↓

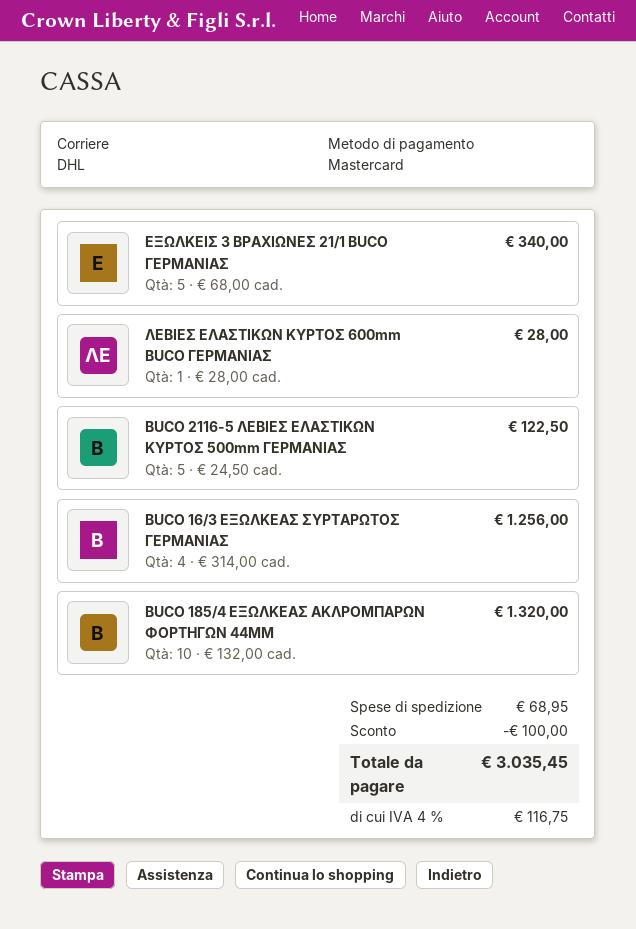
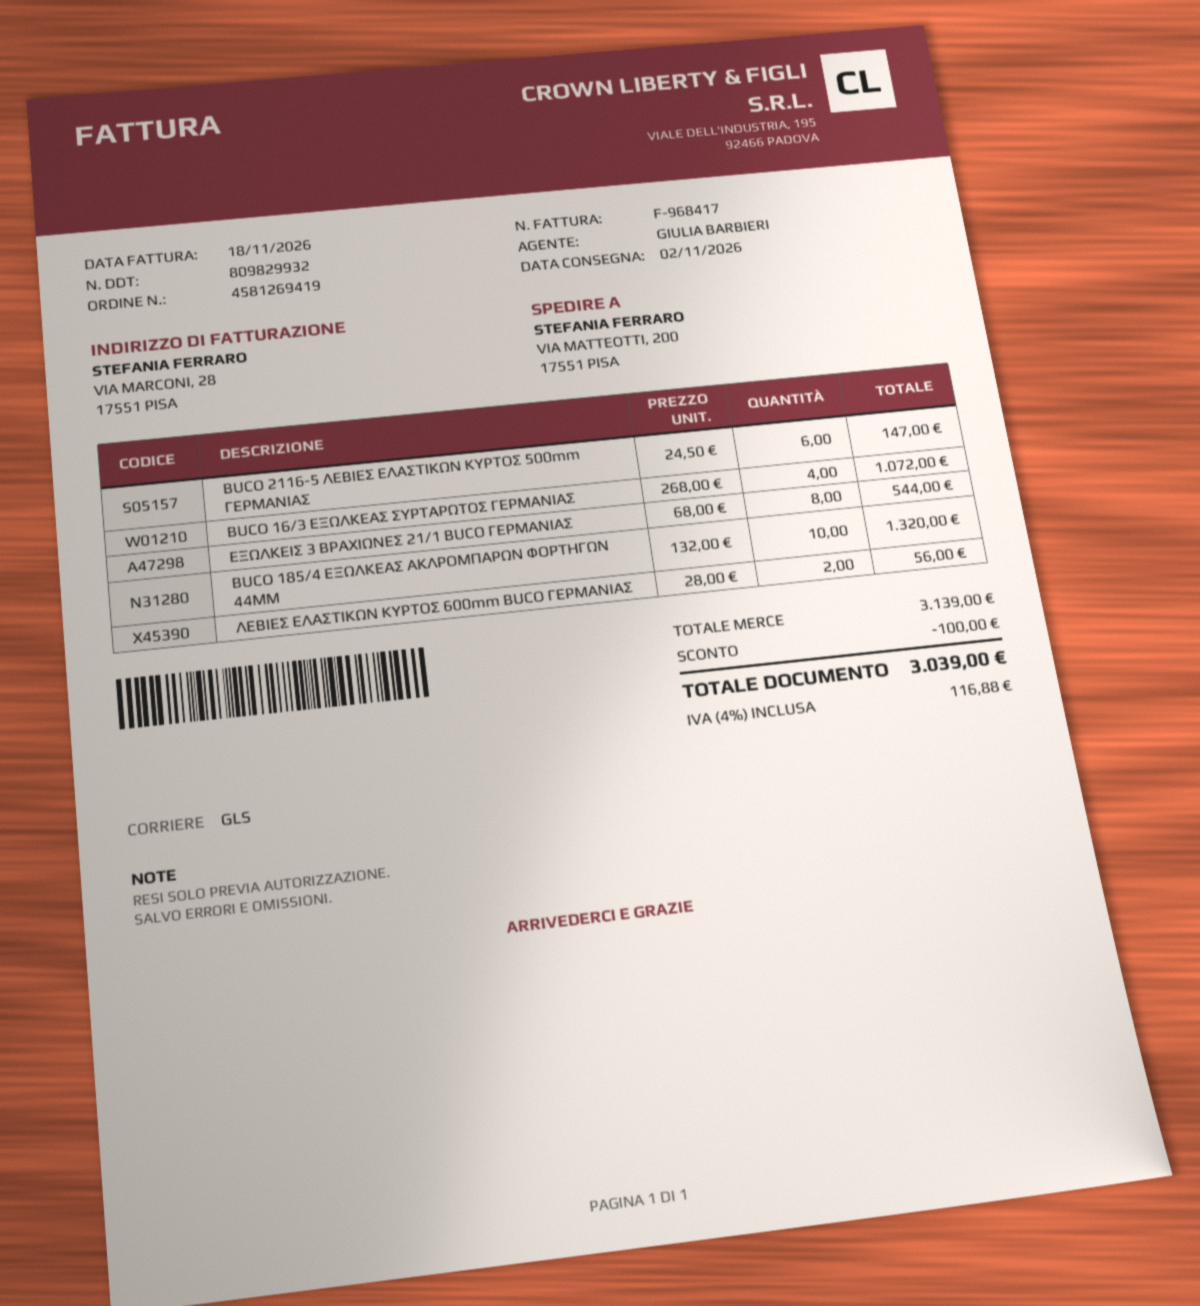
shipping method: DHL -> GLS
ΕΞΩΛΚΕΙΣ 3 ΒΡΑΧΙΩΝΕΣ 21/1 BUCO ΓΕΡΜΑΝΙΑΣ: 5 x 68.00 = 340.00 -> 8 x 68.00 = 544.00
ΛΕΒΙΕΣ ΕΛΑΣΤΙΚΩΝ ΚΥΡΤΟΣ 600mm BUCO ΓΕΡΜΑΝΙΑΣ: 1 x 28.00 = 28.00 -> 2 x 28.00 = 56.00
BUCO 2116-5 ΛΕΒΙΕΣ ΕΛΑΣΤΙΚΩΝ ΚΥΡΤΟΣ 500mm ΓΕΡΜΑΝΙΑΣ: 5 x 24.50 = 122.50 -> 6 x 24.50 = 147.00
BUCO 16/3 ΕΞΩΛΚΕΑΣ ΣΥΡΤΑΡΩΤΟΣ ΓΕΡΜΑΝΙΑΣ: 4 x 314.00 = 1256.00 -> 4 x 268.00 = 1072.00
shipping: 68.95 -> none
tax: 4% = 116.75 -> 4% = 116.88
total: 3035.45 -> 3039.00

↑
↓

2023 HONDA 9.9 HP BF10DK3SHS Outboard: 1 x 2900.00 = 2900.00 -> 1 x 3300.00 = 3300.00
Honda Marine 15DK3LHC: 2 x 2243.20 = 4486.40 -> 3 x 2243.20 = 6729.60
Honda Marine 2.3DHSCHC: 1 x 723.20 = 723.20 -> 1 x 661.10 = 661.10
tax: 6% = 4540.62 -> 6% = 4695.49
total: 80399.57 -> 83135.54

↑

**Activity**: If a line in the records contains the word "ΓΕΡΜΑΝΙΑΣ", copy it out.

**Answer space**:
ΕΞΩΛΚΕΙΣ 3 ΒΡΑΧΙΩΝΕΣ 21/1 BUCO ΓΕΡΜΑΝΙΑΣ: 5 x 68.00 = 340.00 -> 8 x 68.00 = 544.00
ΛΕΒΙΕΣ ΕΛΑΣΤΙΚΩΝ ΚΥΡΤΟΣ 600mm BUCO ΓΕΡΜΑΝΙΑΣ: 1 x 28.00 = 28.00 -> 2 x 28.00 = 56.00
BUCO 2116-5 ΛΕΒΙΕΣ ΕΛΑΣΤΙΚΩΝ ΚΥΡΤΟΣ 500mm ΓΕΡΜΑΝΙΑΣ: 5 x 24.50 = 122.50 -> 6 x 24.50 = 147.00
BUCO 16/3 ΕΞΩΛΚΕΑΣ ΣΥΡΤΑΡΩΤΟΣ ΓΕΡΜΑΝΙΑΣ: 4 x 314.00 = 1256.00 -> 4 x 268.00 = 1072.00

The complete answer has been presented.